In Europa, l'Italia si trova nella situazione peggiore poiché non è riuscita nemmeno a ristabilire i livelli della produzione industriale del 2007. Il mondo intero si sta "giapponesizzando": negli anni '80 il Giappone incuteva timore agli altri paesi inondando i mercati di aggeggi tecnologici e autovetture e attestandosi al secondo posto nella classifica del PIL mondiale dopo gli Usa; nei successivi trent'anni, il paese si è avvitato su se stesso in un mix letale fatto di invecchiamento della popolazione, fabbriche cantieristiche passate in disuso, e grossi conglomerati che, invece di basarsi sulla produzione di plusvalore, facevano cassa comprando buoni del tesoro e titoli di stato. In effetti, anche colossi come Fiat o Volkswagen guadagnano più dal campo delle assicurazioni, dai prestiti e dalle speculazioni finanziarie, che dalla vendita delle automobili.

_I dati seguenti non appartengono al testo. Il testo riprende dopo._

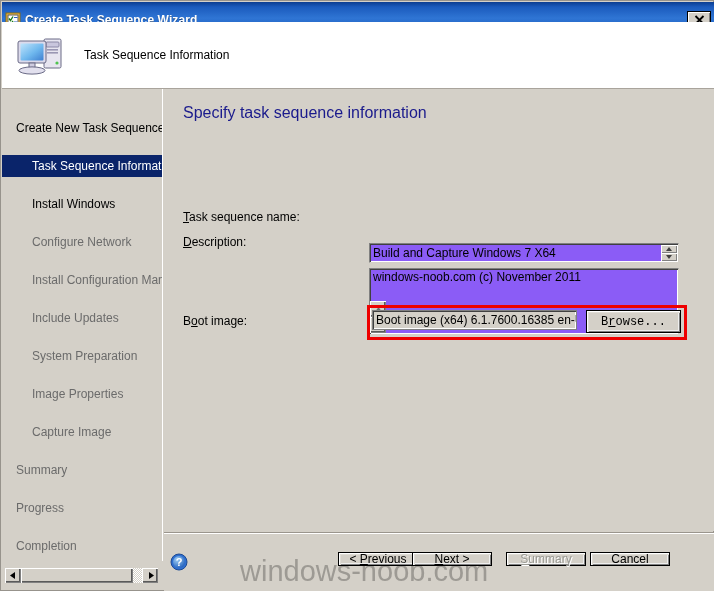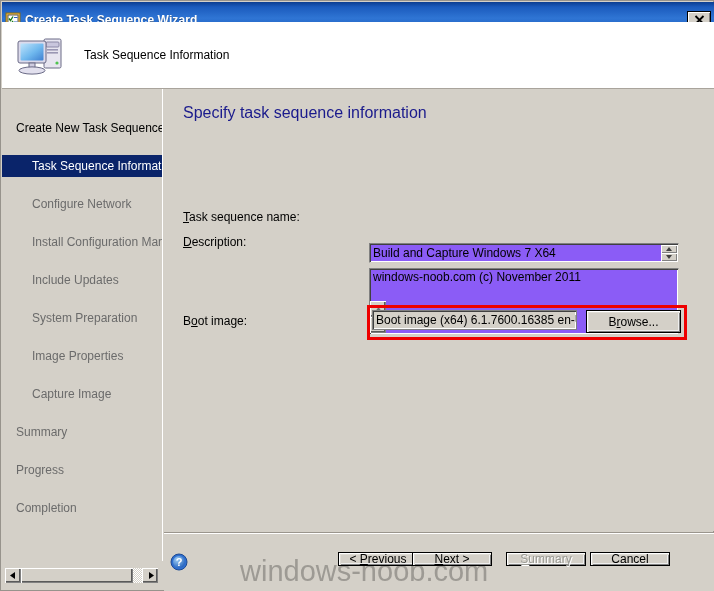--- a/index.html
+++ b/index.html
@@ -292,20 +292,21 @@
     padding: 0 3px;
     white-space: nowrap;
     overflow: hidden;
     color: #000000;
   }
   #browse-btn {
     position: absolute;
     left: 422px; top: 221px;
     width: 95px;
     height: 23px;
+    font-family: Liberation Mono, monospace;
   }
 
   .btn {
     background: #d4d0c8;
     border: 1px solid #000000;
     box-shadow: inset 1px 1px 0 #ffffff, inset 2px 2px 0 #dfdcd5,
                 inset -1px -1px 0 #808080, inset -2px -2px 0 #efefef;
     box-sizing: border-box;
     font-family: "Liberation Sans", sans-serif;
     font-size: 12px;
@@ -406,20 +407,21 @@
         <ellipse cx="18" cy="39.5" rx="13" ry="3.6" fill="#e2e0ee" stroke="#6a6a86"></ellipse>
       </svg>
     </span>
     <span id="header-title">Task Sequence Information</span>
   </div>
 
   <div id="sidebar">
 
   <div class="nav-item lvl0 done">Create New Task Sequence</div>
       <div class="nav-item lvl1 current">Task Sequence Information</div>
+      <div class="nav-item lvl1 done">Install Windows</div>
       <div class="nav-item lvl1 ">Configure Network</div>
       <div class="nav-item lvl1 ">Install Configuration Manag</div>
       <div class="nav-item lvl1 ">Include Updates</div>
       <div class="nav-item lvl1 ">System Preparation</div>
       <div class="nav-item lvl1 ">Image Properties</div>
       <div class="nav-item lvl1 ">Capture Image</div>
       <div class="nav-item lvl0 ">Summary</div>
       <div class="nav-item lvl0 ">Progress</div>
       <div class="nav-item lvl0 ">Completion</div>
     </div>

Quando abbiamo scritto gli articoli sulla crisi strutturale del Capitale, in tanti sottolineavano la capacità infinita del capitalismo di mettere delle toppe, di rigenerarsi grazie alla sua resilienza. Eppure la stessa borghesia offre i dati che mettono in luce la difficoltà di ripresa dell'economia, in certi casi il suo blocco totale. Sull'ultimo numero di Repubblica è stata pubblicata una foto aerea di Città del Messico: se salta una metropoli con 25 milioni di abitanti, non bastano l'esercito e la polizia per controllare la situazione. Nella teoria delle catastrofi, più un evento tarda a verificarsi e più sarà violento ed esplosivo il suo manifestarsi, e ciò vale per terremoti, il crollo delle borse o l'economia intera.

L'OCSE annuncia che mentre la maggior parte dei paesi perde posti di lavoro, la Cina ne guadagna. Il capitalismo è un modo di produzione che funziona per nazioni: se qualcuno produce di più, qualcun altro produce di meno. La coperta è sempre più corta.